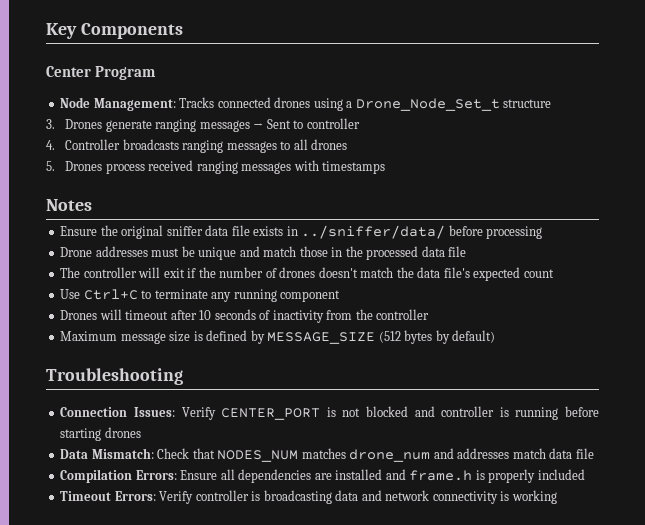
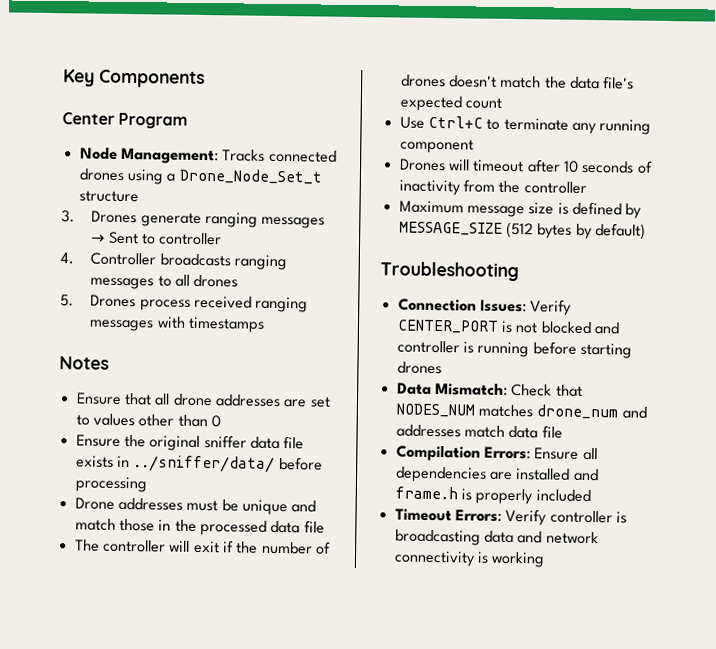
+ Ensure that all drone addresses are set to values other than 0

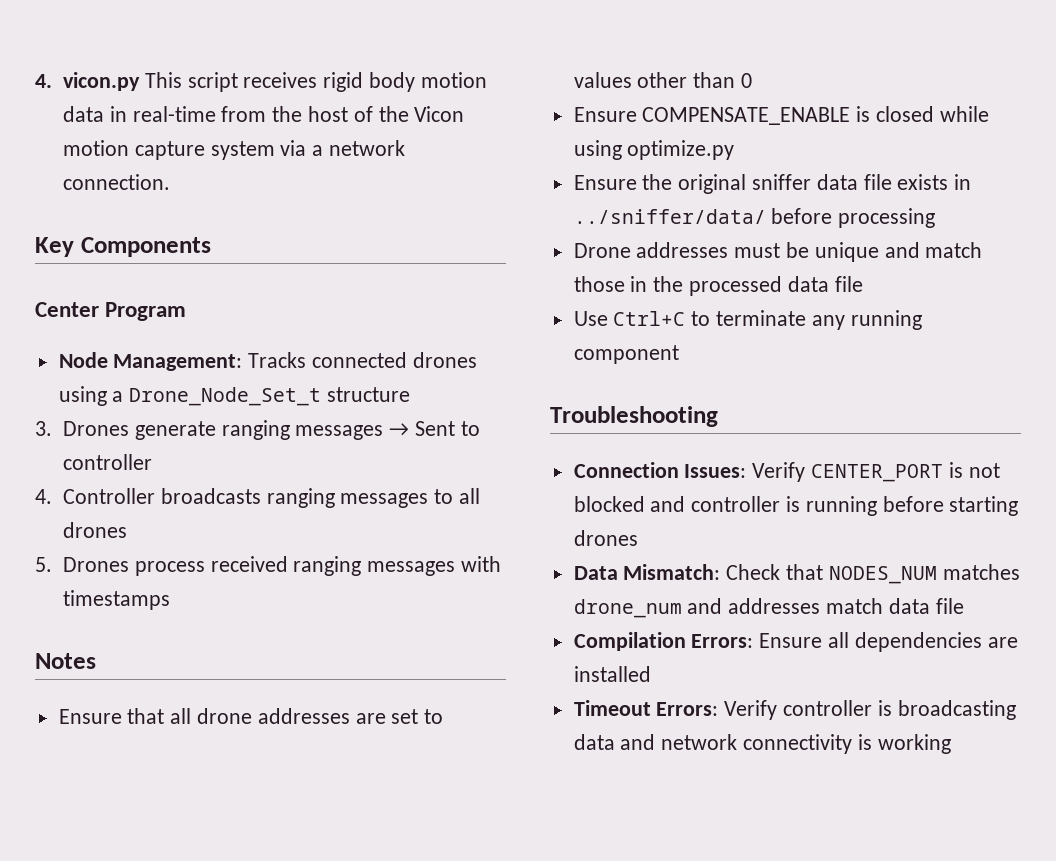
+ 4. vicon.py This script receives rigid body motion data in real-time from the host of the Vicon motion capture system via a network connection.
+ Ensure COMPENSATE_ENABLE is closed while using optimize.py
- The controller will exit if the number of drones doesn't match the data file's expected count
- Drones will timeout after 10 seconds of inactivity from the controller
- Maximum message size is defined by MESSAGE_SIZE (512 bytes by default)
- Compilation Errors: Ensure all dependencies are installed and frame.h is properly included
+ Compilation Errors: Ensure all dependencies are installed

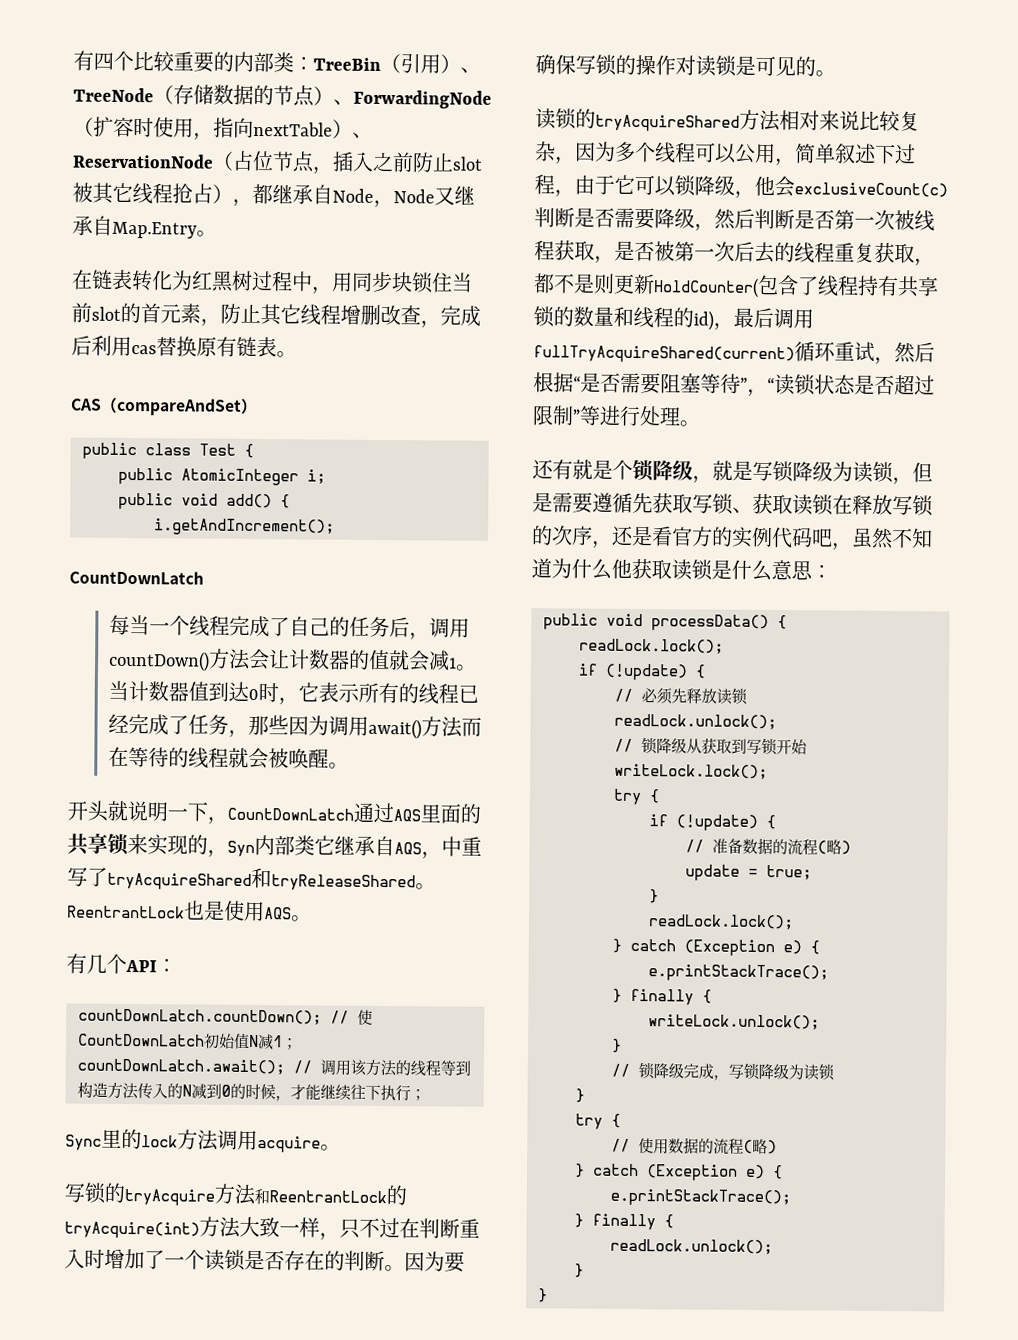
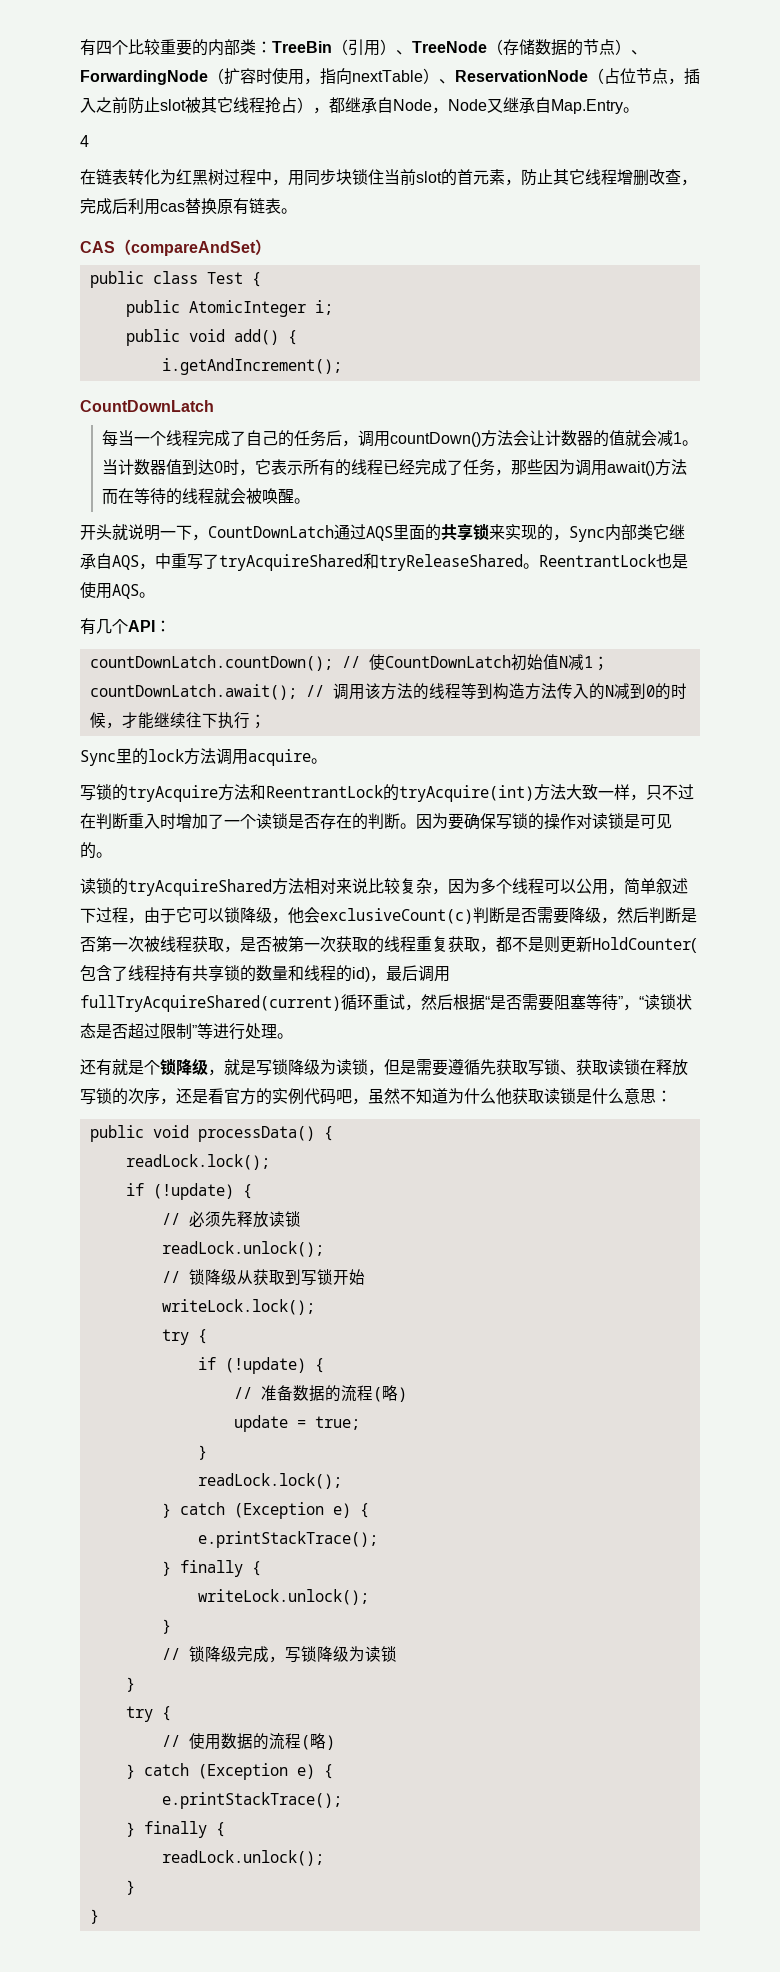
+ 4
- 开头就说明一下，CountDownLatch通过AQS里面的共享锁来实现的，Syn内部类它继承自AQS，中重写了tryAcquireShared和tryReleaseShared。
+ 开头就说明一下，CountDownLatch通过AQS里面的共享锁来实现的，Sync内部类它继承自AQS，中重写了tryAcquireShared和tryReleaseShared。
- 读锁的tryAcquireShared方法相对来说比较复杂，因为多个线程可以公用，简单叙述下过程，由于它可以锁降级，他会exclusiveCount(c)判断是否需要降级，然后判断是否第一次被线程获取，是否被第一次后去的线程重复获取，都不是则更新HoldCounter(包含了线程持有共享锁的数量和线程的id)，最后调用fullTryAcquireShared(current)循环重试，然后根据“是否需要阻塞等待”，“读锁状态是否超过限制”等进行处理。
+ 读锁的tryAcquireShared方法相对来说比较复杂，因为多个线程可以公用，简单叙述下过程，由于它可以锁降级，他会exclusiveCount(c)判断是否需要降级，然后判断是否第一次被线程获取，是否被第一次获取的线程重复获取，都不是则更新HoldCounter(包含了线程持有共享锁的数量和线程的id)，最后调用fullTryAcquireShared(current)循环重试，然后根据“是否需要阻塞等待”，“读锁状态是否超过限制”等进行处理。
____
Repeat exactly the lines from the first line of the records above through the line containing "- The controller", both included. Leave out the pictures.

+ Ensure that all drone addresses are set to values other than 0

+ 4. vicon.py This script receives rigid body motion data in real-time from the host of the Vicon motion capture system via a network connection.
+ Ensure COMPENSATE_ENABLE is closed while using optimize.py
- The controller will exit if the number of drones doesn't match the data file's expected count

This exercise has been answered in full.